Activity> Transcribe only what runs from the line including "[191,1135,310,1152] udenom='uhuahua') ->" through the last line of the entries, exactly as it appears.
Data to process section start
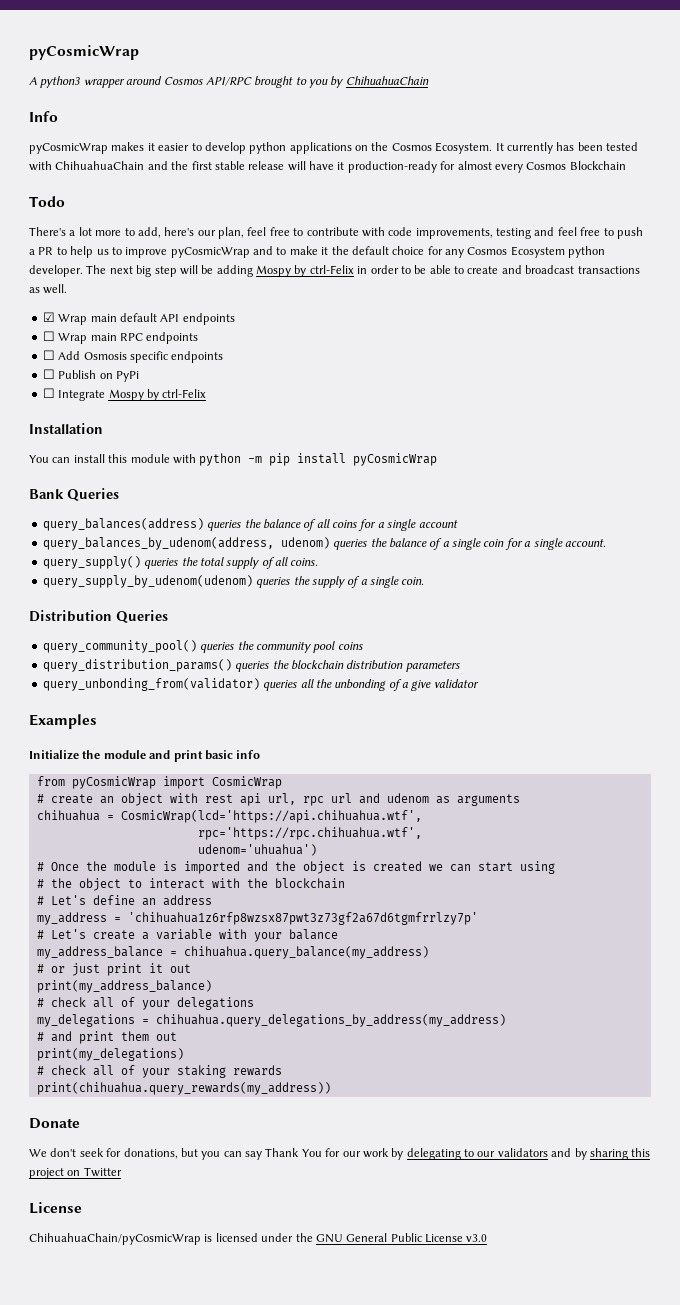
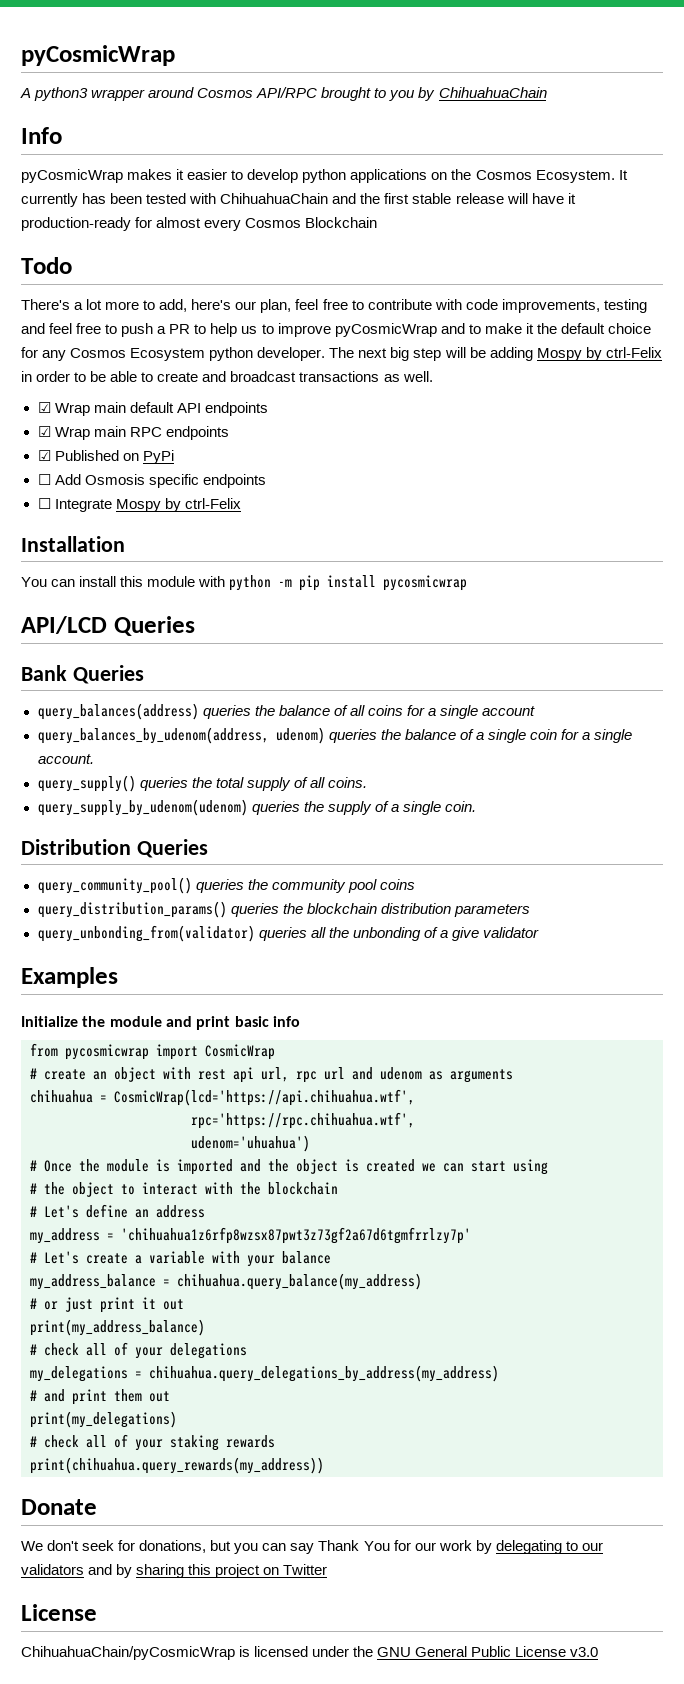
[42,331,55,341] ☐ -> [37,426,51,437] ☑
(199, 338) none -> [37,450,174,464] // ☑ Published on PyPi
[42,369,139,382] // ☐ Publish on PyPi -> (266, 481) none
[353,453,438,466] pyCosmicWrap -> [383,575,468,591] [21,616,195,636] pycosmicwrap // API/LCD Queries
[71,776,156,789] pyCosmicWrap -> [65,1044,149,1060] pycosmicwrap

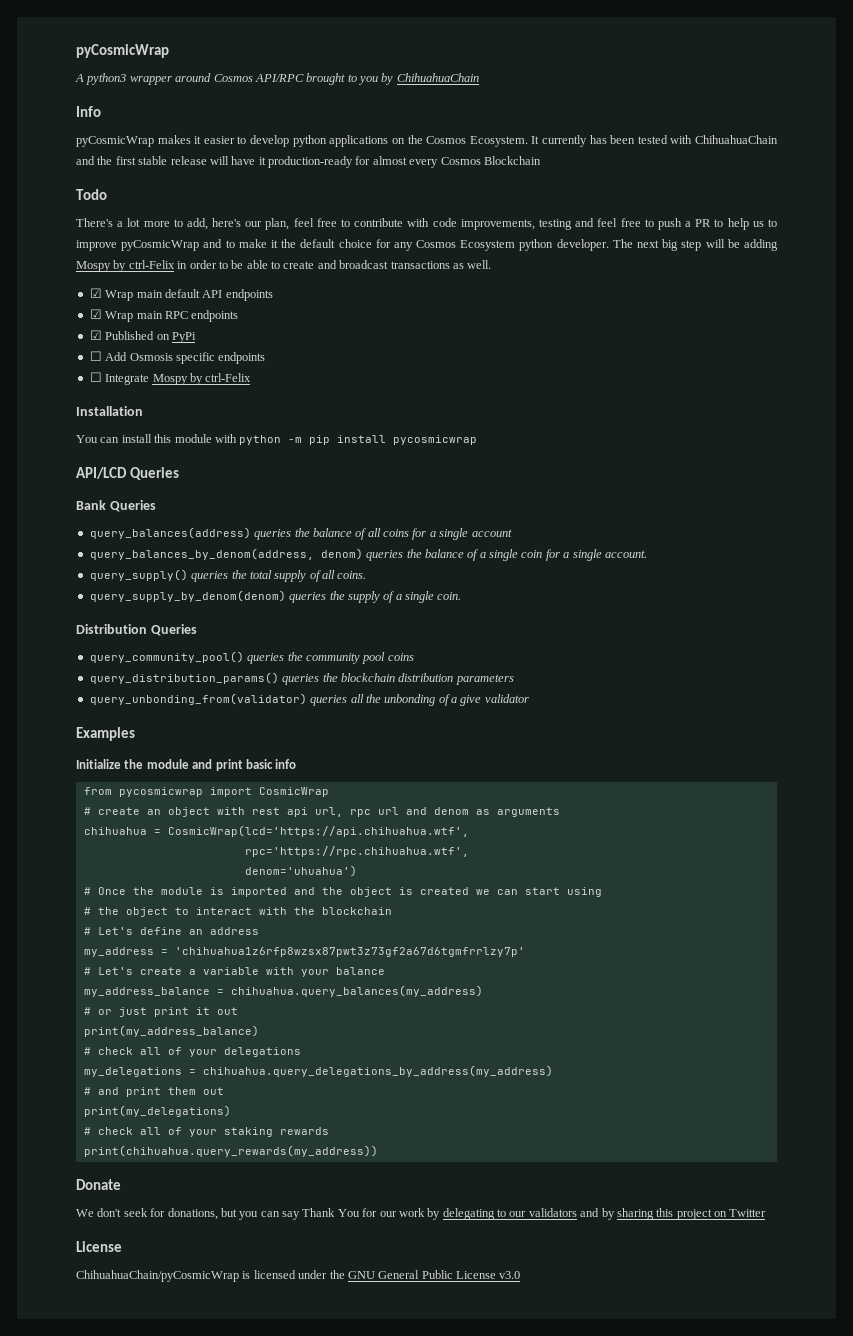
[37,727,325,744] query_balances_by_udenom(address, udenom) -> [89,548,363,560] query_balances_by_denom(address, denom)
[37,799,248,816] query_supply_by_udenom(udenom) -> [89,590,286,602] query_supply_by_denom(denom)
[380,1067,422,1080] udenom -> [433,807,469,815] denom
[191,1135,310,1152] udenom='uhuahua') -> [244,865,357,877] denom='uhuahua')
[177,1273,422,1290] chihuahua.query_balance(my_address) -> [230,985,483,997] chihuahua.query_balances(my_address)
Data to process section end
Output below>
[191,1135,310,1152] udenom='uhuahua') -> [244,865,357,877] denom='uhuahua')
[177,1273,422,1290] chihuahua.query_balance(my_address) -> [230,985,483,997] chihuahua.query_balances(my_address)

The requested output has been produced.